I am a person with high expectations for myself. I am a person who doesn’t want to disappoint others. I am a person that doesn’t want to fail. Yet I’m also someone who messes up all the time. I am someone who does things that I am ashamed of all the time. I am someone who misses the mark all the time. Obviously I don’t want these things to happen. As a result, when I do fail or end up disappointing someone, or even when I have to discuss something that means the possibility of failure, I get frustrated. Talk to any of my former bosses, anyone I’ve spent a lot of time with at work, anyone I’ve been on a team with, anyone that’s played board games with me, anyone that’s dated me; they will all confirm that I don’t just get frustrated, I get frustrated easily.
I think society deems frustration as an acceptable thing for women to feel because it shows that they care and want to succeed. In fact, one of the reasons that so many of my coworkers and bosses know about how easily I get frustrated is because I was once told that because I didn’t show a lot of emotion at work, people perceived me as not caring. After that I opened myself up and let everyone see just how much I cared.
The problem is that society has very strict rules about how frustration can be shown and dealt with, and unfortunately, even though I know these rules, my body doesn’t. My body tends to do the last thing that I want it to when I get frustrated: it cries. Far too many times when I talked to a manager about an issue I was facing at work, my eyes started welling up with tears and my voice began to waver. Far too many times, that manager freaked out and became overly delicate with me.
I’m sorry if my crying makes you uncomfortable; it’s a sign that I care about what I’m doing. And I don’t need you to react to my crying as though I’m about to run away and never come back. I know there’s not a problem. I know it will be okay. And I know that as soon as my body stops betraying me and I can speak like a normal human being again, I will be able to express to you my plan to overcome what has happened or what is about to happen, and we’ll move on. Because even though my face doesn’t look like it’s resilient, I am.
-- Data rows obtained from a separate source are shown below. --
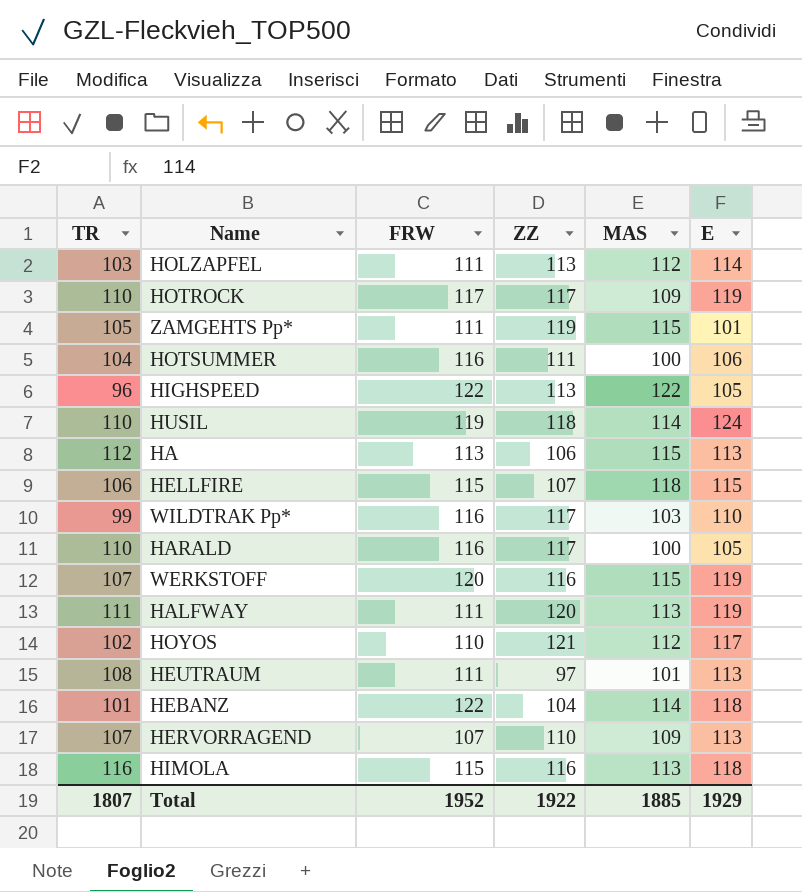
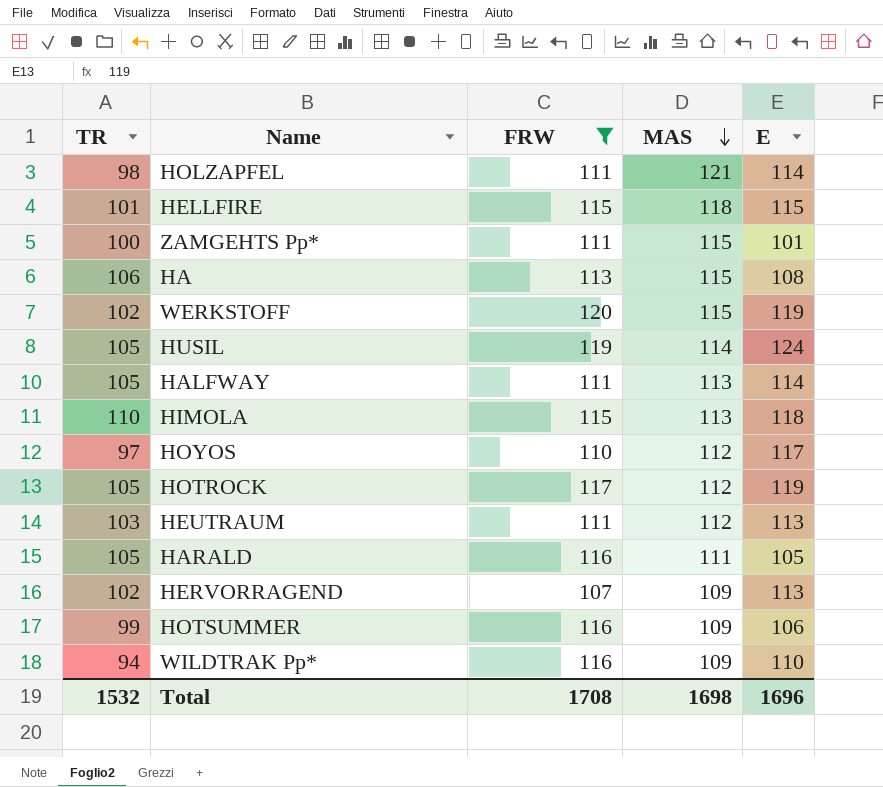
filter: none -> FRW != 122
row order: none -> MAS descending
column ZZ | position: 4 -> none
HOLZAPFEL | TR: 103 -> 98
HOLZAPFEL | MAS: 112 -> 121
HELLFIRE | TR: 106 -> 101
ZAMGEHTS Pp* | TR: 105 -> 100
HA | TR: 112 -> 106
HA | E: 113 -> 108
WERKSTOFF | TR: 107 -> 102
HUSIL | TR: 110 -> 105
HALFWAY | TR: 111 -> 105
HALFWAY | E: 119 -> 114
HIMOLA | TR: 116 -> 110
HOYOS | TR: 102 -> 97
HOTROCK | TR: 110 -> 105
HOTROCK | MAS: 109 -> 112
HEUTRAUM | TR: 108 -> 103
HEUTRAUM | MAS: 101 -> 112
HARALD | TR: 110 -> 105
HARALD | MAS: 100 -> 111
HERVORRAGEND | TR: 107 -> 102
HOTSUMMER | TR: 104 -> 99
HOTSUMMER | MAS: 100 -> 109
WILDTRAK Pp* | TR: 99 -> 94
WILDTRAK Pp* | MAS: 103 -> 109
Total | TR: 1807 -> 1532
Total | FRW: 1952 -> 1708
Total | MAS: 1885 -> 1698
Total | E: 1929 -> 1696

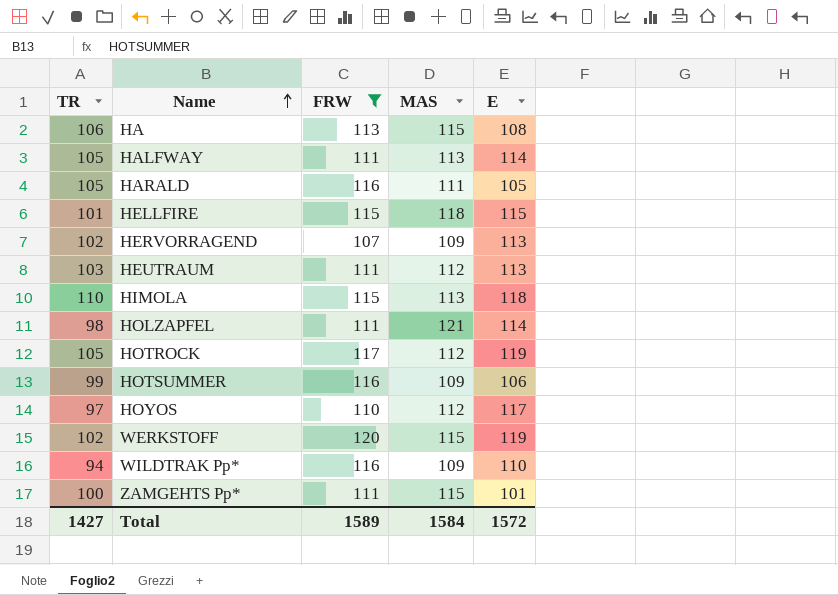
row order: MAS descending -> Name ascending
row HUSIL: 105 | 119 | 114 | 124 -> none
Total | TR: 1532 -> 1427
Total | FRW: 1708 -> 1589
Total | MAS: 1698 -> 1584
Total | E: 1696 -> 1572

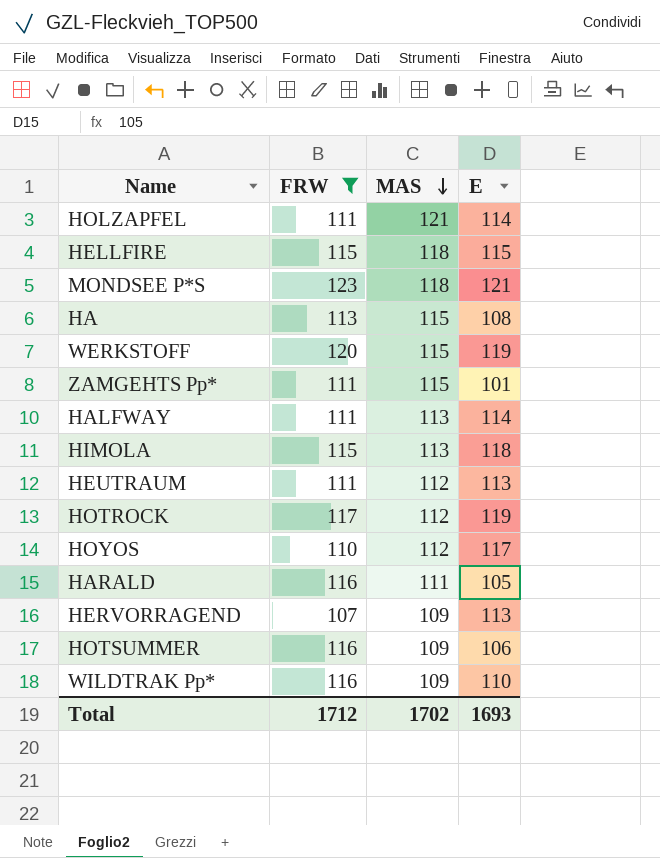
row order: Name ascending -> MAS descending
column TR | position: 1 -> none
row MONDSEE P*S: none -> 123 | 118 | 121
Total | FRW: 1589 -> 1712
Total | MAS: 1584 -> 1702
Total | E: 1572 -> 1693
One time, Kristen Bell’s husband Dax Shepard brought a sloth into their bedroom as a birthday gift for her. The event was recorded, and then the video was shared on Ellen, where Kristen explained her reaction: she sobbed. What struck me more when I saw this clip, however, was her explanation of why she sobbed. I had never heard anything more relatable in my life.
For some reason, people think that crying is a sign of weakness. That’s why men are told they shouldn’t cry. Because men should be strong. It’s also why crying at the workplace isn’t acceptable. Crying means that I am not resilient, that I can’t adapt. Crying is why women can’t be managers and take control of situations.
That’s bullshit. Crying isn’t a sign of weakness, it’s a physical reaction to an emotional state. While to some anti-lady folks, this just supports their ideas that women don’t belong in charge because they are too emotional and don’t think enough; that they act off of feeling rather than data. Not necessarily true. First of all, men have been socially conditioned not to cry (“don’t cry, son, men don’t cry”), so the fact that women cry more often doesn’t necessarily mean that they are more emotional. Secondly, showing your emotion shows your vulnerability, which makes you more empathetic – which makes you a better leader. I’ve had leaders in the past who weren’t empathetic, and it made it hard to stay motivated when the going got tough. I’ll add that at least one of them was a woman – I wouldn’t doubt if she had lost some of that at some point because she was given feedback that she was too emotional.
So what do I do? I try to “man up” when I can feel a cry coming on (if you were doubting the social conditioning of not crying, does my use of that phrase convince you?), but that’s not something I’m really good at. When I’m really lucky, I am able to duck out of the conversation to finish the discussion later so that I can go obey my body and release the frustration through my eyes in private, so as not to make myself look weak and inflexible. And I spend that time hating that even with the people that say I should just be myself, I can’t be my full self.